Stored data entries:
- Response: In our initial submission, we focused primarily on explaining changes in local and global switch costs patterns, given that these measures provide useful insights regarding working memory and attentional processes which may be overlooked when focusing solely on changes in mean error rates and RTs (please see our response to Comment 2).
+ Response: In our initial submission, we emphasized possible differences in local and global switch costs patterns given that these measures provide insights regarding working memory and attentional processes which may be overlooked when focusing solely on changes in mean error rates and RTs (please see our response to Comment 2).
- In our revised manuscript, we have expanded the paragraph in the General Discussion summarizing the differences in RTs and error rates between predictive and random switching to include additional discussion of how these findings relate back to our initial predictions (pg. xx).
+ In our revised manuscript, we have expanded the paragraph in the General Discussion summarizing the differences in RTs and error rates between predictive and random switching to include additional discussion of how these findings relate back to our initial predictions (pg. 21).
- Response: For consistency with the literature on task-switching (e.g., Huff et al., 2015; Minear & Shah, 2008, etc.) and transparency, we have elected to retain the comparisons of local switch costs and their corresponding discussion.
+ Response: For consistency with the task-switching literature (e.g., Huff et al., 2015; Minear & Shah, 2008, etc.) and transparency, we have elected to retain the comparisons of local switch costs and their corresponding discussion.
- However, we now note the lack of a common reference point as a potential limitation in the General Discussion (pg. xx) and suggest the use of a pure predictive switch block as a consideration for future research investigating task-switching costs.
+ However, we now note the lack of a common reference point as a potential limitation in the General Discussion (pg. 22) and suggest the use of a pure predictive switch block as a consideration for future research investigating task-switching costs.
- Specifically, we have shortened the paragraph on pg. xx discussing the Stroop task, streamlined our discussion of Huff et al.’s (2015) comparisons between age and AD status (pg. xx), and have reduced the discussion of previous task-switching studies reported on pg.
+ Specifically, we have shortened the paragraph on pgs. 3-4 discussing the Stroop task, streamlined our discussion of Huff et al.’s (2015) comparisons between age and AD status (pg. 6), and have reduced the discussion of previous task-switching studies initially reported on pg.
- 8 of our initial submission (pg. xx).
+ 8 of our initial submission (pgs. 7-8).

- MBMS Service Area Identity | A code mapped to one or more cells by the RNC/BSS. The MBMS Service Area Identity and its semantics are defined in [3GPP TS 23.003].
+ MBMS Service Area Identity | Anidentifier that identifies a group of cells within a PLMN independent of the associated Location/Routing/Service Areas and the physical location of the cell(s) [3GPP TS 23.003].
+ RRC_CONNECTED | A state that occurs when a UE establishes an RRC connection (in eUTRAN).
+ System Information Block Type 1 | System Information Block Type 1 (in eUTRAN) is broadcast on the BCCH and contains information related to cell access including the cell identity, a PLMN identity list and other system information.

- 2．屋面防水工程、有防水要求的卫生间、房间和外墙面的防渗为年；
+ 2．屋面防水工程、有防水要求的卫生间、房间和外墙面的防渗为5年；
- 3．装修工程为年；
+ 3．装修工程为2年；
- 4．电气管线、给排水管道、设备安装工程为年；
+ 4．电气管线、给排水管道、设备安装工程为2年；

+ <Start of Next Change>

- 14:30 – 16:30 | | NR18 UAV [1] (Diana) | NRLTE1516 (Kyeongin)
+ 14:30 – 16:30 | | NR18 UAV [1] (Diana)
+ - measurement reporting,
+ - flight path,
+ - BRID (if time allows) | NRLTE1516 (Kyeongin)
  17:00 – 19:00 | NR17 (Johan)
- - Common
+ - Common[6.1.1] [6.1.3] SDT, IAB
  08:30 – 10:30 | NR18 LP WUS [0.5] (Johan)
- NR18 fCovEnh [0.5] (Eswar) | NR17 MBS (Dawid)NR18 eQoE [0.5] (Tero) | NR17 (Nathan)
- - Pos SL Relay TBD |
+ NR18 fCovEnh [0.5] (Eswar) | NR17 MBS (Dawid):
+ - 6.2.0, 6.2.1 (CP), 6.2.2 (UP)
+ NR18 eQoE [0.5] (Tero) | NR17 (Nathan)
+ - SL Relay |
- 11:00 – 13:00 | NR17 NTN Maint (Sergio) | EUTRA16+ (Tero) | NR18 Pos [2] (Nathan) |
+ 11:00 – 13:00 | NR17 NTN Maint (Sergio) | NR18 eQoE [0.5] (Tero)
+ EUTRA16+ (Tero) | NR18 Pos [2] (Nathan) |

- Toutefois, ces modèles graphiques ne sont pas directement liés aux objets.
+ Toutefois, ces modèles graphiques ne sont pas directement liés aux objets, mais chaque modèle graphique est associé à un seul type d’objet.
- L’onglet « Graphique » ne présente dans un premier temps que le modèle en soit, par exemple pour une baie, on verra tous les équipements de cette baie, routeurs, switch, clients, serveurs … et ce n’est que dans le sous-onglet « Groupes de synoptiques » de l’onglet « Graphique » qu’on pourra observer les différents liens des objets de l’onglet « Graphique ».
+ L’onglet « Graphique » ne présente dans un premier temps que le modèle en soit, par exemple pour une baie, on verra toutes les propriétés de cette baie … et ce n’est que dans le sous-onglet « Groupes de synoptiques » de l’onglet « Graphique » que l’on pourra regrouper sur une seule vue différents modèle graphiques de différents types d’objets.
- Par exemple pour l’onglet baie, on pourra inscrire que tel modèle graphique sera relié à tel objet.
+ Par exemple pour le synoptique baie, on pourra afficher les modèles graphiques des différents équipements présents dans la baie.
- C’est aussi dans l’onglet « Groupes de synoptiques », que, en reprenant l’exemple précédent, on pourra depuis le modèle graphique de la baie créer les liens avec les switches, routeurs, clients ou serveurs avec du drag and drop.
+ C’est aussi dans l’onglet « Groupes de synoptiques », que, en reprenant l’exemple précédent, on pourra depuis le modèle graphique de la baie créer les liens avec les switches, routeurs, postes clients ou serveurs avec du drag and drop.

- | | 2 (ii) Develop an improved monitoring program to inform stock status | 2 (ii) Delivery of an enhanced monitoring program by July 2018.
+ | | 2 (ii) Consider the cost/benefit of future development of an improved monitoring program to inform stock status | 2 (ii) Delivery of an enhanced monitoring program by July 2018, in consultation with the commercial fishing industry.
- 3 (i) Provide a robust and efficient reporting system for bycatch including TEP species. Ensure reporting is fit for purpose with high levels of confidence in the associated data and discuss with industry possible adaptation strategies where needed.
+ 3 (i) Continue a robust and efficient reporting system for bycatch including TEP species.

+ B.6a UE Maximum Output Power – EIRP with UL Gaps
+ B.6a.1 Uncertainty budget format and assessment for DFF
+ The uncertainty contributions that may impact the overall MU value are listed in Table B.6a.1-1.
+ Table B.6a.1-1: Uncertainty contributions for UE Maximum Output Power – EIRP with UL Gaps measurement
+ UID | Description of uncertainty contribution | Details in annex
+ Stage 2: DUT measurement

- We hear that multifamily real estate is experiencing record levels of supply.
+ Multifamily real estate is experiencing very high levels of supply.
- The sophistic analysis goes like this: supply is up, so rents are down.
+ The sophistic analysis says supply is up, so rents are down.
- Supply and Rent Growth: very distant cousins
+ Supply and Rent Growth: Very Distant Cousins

### PROBLEM TO WORK ON
In the records above, locate every line with the string "estate" and copy it.

### EXERCISE ANSWER
- We hear that multifamily real estate is experiencing record levels of supply.
+ Multifamily real estate is experiencing very high levels of supply.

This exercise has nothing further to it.